Offensive tous azimuts des USA
Washington pousse à la reconstitution de blocs « Est-Ouest » – dans une économie profondément mondialisée. On entre dans une dynamique inédite qui soulève bien des questions. La visite de Xi Jinping est l’occasion de faire le point.
Les États-Unis bénéficient de leur position dominante, mais le « facteur Trump » et son cavalier seul inquiètent ses alliés qui ne sont pas consultés, même quand leurs intérêts sont directement en jeu. Significativement, dans un premier temps, seuls le Canada, l’Australie et la Nouvelle-Zélande ont formellement obtempéré à l’injonction de Washington d’exclure à priori Huawei du marché de la G5.

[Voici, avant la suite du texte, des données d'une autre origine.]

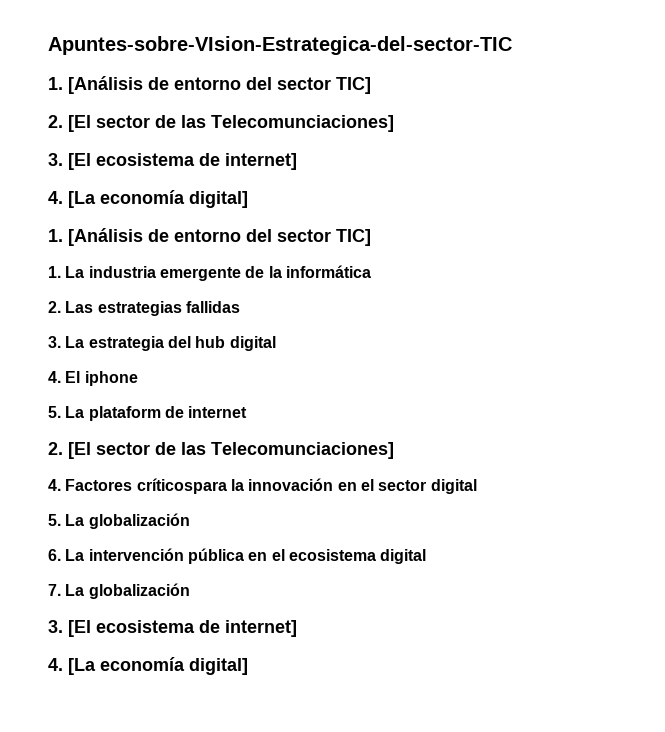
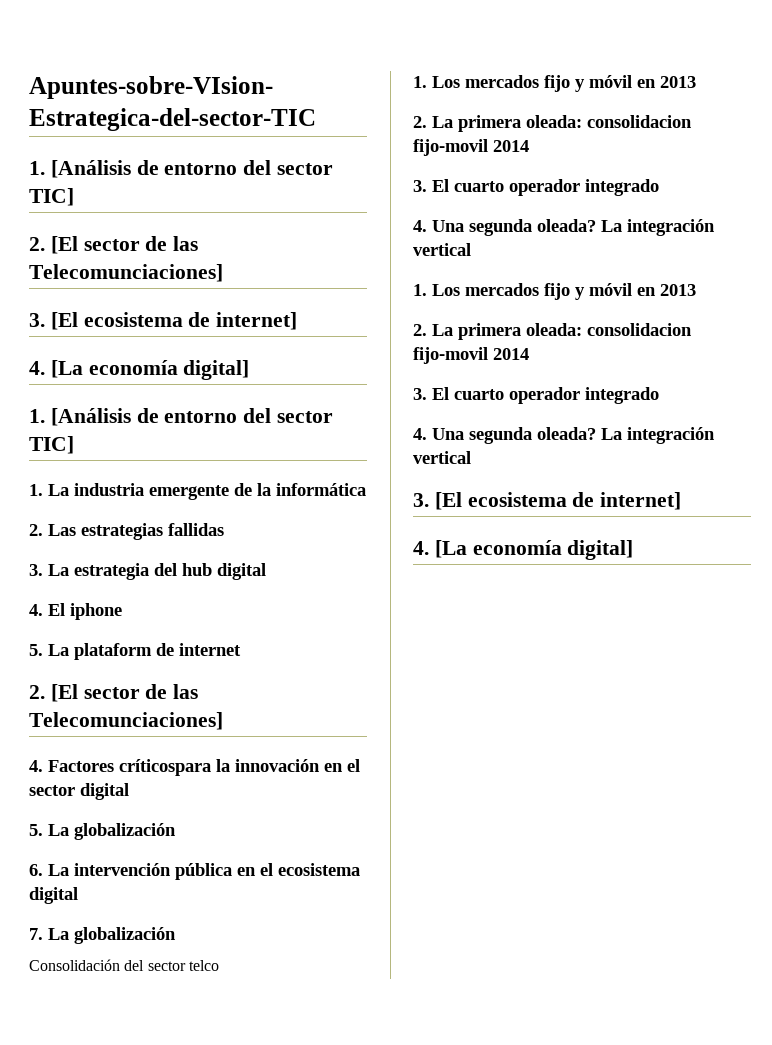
(190, 591) none -> [29,959,219,971] [413,75,696,92] [413,115,692,132] [413,139,529,156] [413,179,659,196] [413,219,715,236] [413,243,471,256] [413,283,696,300] [413,323,692,340] [413,347,529,364] [413,387,659,404] [413,427,715,444] [413,451,471,464] // Consolidación del sector telco // 1. Los mercados fijo y móvil en 2013 // 2. La primera oleada: consolidacion fijo-movil 2014 // 3. El cuarto operador integrado // 4. Una segunda oleada? La integración vertical // 1. Los mercados fijo y móvil en 2013 // 2. La primera oleada: consolidacion fijo-movil 2014 // 3. El cuarto operador integrado // 4. Una segunda oleada? La integración vertical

Face à une offensive tous azimuts des USA, Xi Jinping joue l’esquive, après avoir clamé haut et fort que le monde entrait dans le « siècle chinois ». Pékin ne bénéficie pas d’un système d’alliance diplomatique établi avec des capitales qui comptent dans l’arène internationale. La Chine cherche donc à renforcer sa présence grâce à ses investissements et ses prêts, sans exiger de ses pays « amis » en Occident qu’ils prennent leurs distances avec Washington. Dans cette optique, en Europe, ce sont les États qui comptent, pas l’Union européenne en tant que telle. Les points marqués en Italie (la signature d’un protocole intégrant le pays à la « route de la soie chinoise) et à Monaco (le choix de Huawei pour le G5) illustrent cette priorité.
L’UE tiraillée
L’Union européenne se retrouve comme d’habitude tiraillée. Elle n’est pas une puissance mondiale et ne peut donc jouer sa propre partition. Elle ne peut ignorer ni les pressions étatsuniennes ni l’importance du marché chinois. Elle affirme des principes (front commun européen) qu’elle ne peut tenir. Macron illustre jusqu’à la caricature ces contradictions. Il est le plus fervent défenseur de la « fermeté » face à la Chine, et signe le plus gros contrat commercial : la commande de 300 Airbus… La bataille d’influence entre la Chine et les États-Unis fait actuellement rage en Europe centrale et -orientale. Que fait Bruxelles ?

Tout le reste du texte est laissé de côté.